Sayed Kashua must be sick of himself already. For years, he has been revising and rewriting essentially the same novel, albeit always with new literary flourishes that speak to his inventiveness. But none of that overcomes the reality that he has milked dry his familiar themes: alienation, loss, longing, and exile, the preoccupations of his youth, which have begun to feel forced as he embraces middle age.
A whiff of fraudulence, which speaks to this inauthenticity, permeates the margins of Track Changes. We meet Kashua’s first-person narrator Saeed who seems uncannily similar to the author himself. Both share almost the same autobiographical beginnings. Born in Tira, a Palestinian Arab village in the north of Israel, Saeed unexpected returns from America, where he has been living for the past fifteen years, estranged from his large Palestinian family and the Jews who once befriended him, to his father’s deathbed. As he travels home, his mind (and the story) wanders backwards in time, mining memories from the past, and old wounds, dormant for years, resurface.
For those unfamiliar with Kashua, he too was born in Tira, which he left as a young teenager to attend an elite academy in Jerusalem, one of the few token Arab children. He was teased mercilessly by the Jewish kids, but thrived anyway, and was soon noticed for his creative excellence. Soon enough, he was writing a beloved weekly column for Ha’aretz which spoke to his experiences living among Jews in Jerusalem with light humor—and occasional flashes of anger. At night, he would drink and smoke for hours on end with his Jewish colleagues from the newsroom at one or another of Jerusalem’s watering holes. He liked being embraced by the Jews despite the tensions this provoked among his own people.
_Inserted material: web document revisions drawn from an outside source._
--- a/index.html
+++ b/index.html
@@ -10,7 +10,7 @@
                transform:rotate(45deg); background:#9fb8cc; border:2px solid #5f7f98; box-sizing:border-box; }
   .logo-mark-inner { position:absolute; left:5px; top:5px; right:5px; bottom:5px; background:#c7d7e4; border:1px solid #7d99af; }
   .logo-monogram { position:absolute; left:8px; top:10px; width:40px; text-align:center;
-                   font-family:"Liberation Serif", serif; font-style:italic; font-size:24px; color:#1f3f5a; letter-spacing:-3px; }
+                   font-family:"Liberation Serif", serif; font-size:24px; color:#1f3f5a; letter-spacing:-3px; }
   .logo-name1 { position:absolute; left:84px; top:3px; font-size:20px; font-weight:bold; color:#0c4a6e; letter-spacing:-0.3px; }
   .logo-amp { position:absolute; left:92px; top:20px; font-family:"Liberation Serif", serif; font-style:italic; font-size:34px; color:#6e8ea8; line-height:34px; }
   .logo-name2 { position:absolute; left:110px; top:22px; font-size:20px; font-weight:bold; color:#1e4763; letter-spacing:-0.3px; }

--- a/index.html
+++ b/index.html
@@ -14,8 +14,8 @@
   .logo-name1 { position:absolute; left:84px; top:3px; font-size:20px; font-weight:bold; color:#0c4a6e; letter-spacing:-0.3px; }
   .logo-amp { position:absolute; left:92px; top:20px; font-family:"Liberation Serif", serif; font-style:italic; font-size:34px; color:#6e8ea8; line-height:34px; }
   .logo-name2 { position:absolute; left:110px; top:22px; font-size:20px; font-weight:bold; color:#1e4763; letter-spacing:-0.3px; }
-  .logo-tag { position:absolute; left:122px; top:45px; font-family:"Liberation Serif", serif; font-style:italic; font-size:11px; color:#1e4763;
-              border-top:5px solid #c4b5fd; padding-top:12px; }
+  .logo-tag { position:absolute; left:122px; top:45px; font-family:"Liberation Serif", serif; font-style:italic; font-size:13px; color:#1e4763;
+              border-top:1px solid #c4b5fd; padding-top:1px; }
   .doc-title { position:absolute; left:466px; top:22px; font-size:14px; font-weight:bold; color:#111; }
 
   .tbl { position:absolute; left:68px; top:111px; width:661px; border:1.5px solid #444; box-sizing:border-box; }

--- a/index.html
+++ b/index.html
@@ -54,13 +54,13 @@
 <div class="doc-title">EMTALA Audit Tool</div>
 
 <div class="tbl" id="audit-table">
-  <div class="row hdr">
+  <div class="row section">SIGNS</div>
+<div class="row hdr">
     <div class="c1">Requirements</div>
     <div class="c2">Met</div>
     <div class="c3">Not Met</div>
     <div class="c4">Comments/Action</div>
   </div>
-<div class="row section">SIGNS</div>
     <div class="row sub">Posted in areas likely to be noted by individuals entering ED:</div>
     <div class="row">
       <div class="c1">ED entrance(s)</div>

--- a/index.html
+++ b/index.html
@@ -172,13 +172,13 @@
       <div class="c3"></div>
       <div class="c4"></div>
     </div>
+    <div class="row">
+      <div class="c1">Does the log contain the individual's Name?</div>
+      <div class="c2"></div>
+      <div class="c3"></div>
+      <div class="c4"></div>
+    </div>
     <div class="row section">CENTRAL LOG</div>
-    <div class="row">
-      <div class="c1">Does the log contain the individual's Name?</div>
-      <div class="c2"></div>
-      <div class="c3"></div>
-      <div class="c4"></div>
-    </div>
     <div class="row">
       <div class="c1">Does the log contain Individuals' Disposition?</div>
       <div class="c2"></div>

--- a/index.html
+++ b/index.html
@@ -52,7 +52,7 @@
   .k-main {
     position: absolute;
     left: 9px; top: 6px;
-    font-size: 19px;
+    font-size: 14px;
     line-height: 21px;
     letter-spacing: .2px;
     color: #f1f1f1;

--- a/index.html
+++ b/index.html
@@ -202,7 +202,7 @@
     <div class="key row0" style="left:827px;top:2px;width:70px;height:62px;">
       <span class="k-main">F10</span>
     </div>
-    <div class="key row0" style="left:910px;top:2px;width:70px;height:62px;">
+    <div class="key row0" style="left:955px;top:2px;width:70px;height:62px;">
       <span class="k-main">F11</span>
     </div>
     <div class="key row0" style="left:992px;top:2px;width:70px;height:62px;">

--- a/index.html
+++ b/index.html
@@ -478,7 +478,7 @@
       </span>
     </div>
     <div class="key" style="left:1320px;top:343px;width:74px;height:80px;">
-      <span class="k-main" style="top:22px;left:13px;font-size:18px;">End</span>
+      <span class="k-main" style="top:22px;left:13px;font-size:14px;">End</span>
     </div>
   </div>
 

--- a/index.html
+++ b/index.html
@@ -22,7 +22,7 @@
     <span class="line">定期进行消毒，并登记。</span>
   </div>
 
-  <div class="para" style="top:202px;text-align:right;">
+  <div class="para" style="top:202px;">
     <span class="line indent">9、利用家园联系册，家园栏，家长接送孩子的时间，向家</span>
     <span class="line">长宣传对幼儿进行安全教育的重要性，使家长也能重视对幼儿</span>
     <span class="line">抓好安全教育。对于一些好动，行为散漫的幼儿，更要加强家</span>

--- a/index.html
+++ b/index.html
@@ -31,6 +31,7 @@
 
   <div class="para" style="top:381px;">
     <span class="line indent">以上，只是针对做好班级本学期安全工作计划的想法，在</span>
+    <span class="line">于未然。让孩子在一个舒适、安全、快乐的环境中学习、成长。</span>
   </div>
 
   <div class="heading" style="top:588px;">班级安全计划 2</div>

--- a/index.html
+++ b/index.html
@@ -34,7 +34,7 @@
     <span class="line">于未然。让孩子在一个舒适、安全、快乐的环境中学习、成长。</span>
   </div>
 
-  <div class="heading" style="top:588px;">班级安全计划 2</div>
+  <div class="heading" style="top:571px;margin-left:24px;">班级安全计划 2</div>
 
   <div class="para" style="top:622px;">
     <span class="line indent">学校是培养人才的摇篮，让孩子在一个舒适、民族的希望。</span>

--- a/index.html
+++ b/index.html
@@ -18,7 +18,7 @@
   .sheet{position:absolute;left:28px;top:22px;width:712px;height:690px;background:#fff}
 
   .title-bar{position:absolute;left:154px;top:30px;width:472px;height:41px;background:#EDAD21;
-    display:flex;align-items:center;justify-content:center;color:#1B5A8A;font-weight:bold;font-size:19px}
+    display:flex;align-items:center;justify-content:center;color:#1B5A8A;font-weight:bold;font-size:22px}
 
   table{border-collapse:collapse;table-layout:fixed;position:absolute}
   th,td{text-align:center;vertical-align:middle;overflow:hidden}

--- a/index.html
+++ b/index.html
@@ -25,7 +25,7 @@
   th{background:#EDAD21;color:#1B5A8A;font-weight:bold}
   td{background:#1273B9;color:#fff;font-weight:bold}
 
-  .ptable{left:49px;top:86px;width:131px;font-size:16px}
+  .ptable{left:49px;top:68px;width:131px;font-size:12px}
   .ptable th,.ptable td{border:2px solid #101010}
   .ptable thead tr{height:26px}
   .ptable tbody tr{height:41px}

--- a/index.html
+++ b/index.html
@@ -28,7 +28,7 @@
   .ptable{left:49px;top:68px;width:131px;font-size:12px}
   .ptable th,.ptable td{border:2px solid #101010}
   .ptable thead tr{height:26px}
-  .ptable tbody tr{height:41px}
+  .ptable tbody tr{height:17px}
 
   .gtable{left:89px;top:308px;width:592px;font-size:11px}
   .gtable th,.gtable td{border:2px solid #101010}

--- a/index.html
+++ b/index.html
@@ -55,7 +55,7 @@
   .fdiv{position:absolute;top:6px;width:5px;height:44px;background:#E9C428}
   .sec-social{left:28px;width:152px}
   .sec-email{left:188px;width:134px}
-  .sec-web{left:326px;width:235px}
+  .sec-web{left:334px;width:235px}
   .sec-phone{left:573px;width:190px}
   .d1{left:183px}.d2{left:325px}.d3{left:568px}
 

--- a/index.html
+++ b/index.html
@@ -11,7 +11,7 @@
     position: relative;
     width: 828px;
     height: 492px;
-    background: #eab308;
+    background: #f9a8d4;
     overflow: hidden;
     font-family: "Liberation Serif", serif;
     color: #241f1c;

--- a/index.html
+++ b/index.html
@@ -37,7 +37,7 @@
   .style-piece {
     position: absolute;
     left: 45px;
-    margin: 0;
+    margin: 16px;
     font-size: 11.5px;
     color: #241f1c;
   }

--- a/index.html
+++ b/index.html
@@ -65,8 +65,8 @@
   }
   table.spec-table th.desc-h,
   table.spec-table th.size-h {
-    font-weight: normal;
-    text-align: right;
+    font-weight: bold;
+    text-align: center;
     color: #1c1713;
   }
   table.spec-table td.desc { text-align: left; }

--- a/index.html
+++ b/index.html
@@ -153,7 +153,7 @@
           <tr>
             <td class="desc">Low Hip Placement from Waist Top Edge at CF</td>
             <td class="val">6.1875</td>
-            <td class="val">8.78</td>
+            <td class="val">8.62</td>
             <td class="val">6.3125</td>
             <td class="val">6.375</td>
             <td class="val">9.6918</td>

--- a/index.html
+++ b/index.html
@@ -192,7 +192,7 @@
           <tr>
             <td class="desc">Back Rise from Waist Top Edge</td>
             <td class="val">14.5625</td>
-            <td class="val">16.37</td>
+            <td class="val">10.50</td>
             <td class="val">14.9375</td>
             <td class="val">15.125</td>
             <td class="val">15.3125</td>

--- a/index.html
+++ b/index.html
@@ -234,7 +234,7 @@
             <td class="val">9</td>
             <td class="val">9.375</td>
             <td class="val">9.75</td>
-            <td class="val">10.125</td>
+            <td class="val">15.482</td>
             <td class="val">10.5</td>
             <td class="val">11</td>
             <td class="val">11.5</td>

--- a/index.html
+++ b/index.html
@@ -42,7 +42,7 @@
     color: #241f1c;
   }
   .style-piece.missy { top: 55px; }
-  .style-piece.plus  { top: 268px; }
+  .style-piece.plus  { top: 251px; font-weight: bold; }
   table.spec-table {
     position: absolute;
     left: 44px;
All this ended when the three Jewish boys, Eyal Yifrach, Gilad Shaar, and Naftali Fraenkel, were kidnapped and brutally murdered by Hamas, and a mania took hold of Israel, including in Kashua’s newsroom. He fled for Middle America, where he has spent the last several years teaching, writing, and winning countless accolades for his accomplishments in television, literature, and film. He is currently pursuing a Ph.D. in Creative Writing at Washington University in St. Louis.
“Leaving was traumatic,” Kashua wrote in a letter to writer Etgar Keret published in The New Yorker shortly after he left Israel in 2014. “I felt like a refugee running for his life. And the decision to leave quickly was made even before the war with Gaza began. On the day the Palestinian boy [Mohammad Abu Khdeir] was burned to death in Jerusalem, I realized I couldn’t let my kids leave the house anymore.” He called his travel agent and left immediately. “I swear to you Etgar, I saw the way that my closest Jewish friends started looking at me differently. Sometimes, they tried not to look me in the eye, and sometimes their looks were accusing, condescending, hating.”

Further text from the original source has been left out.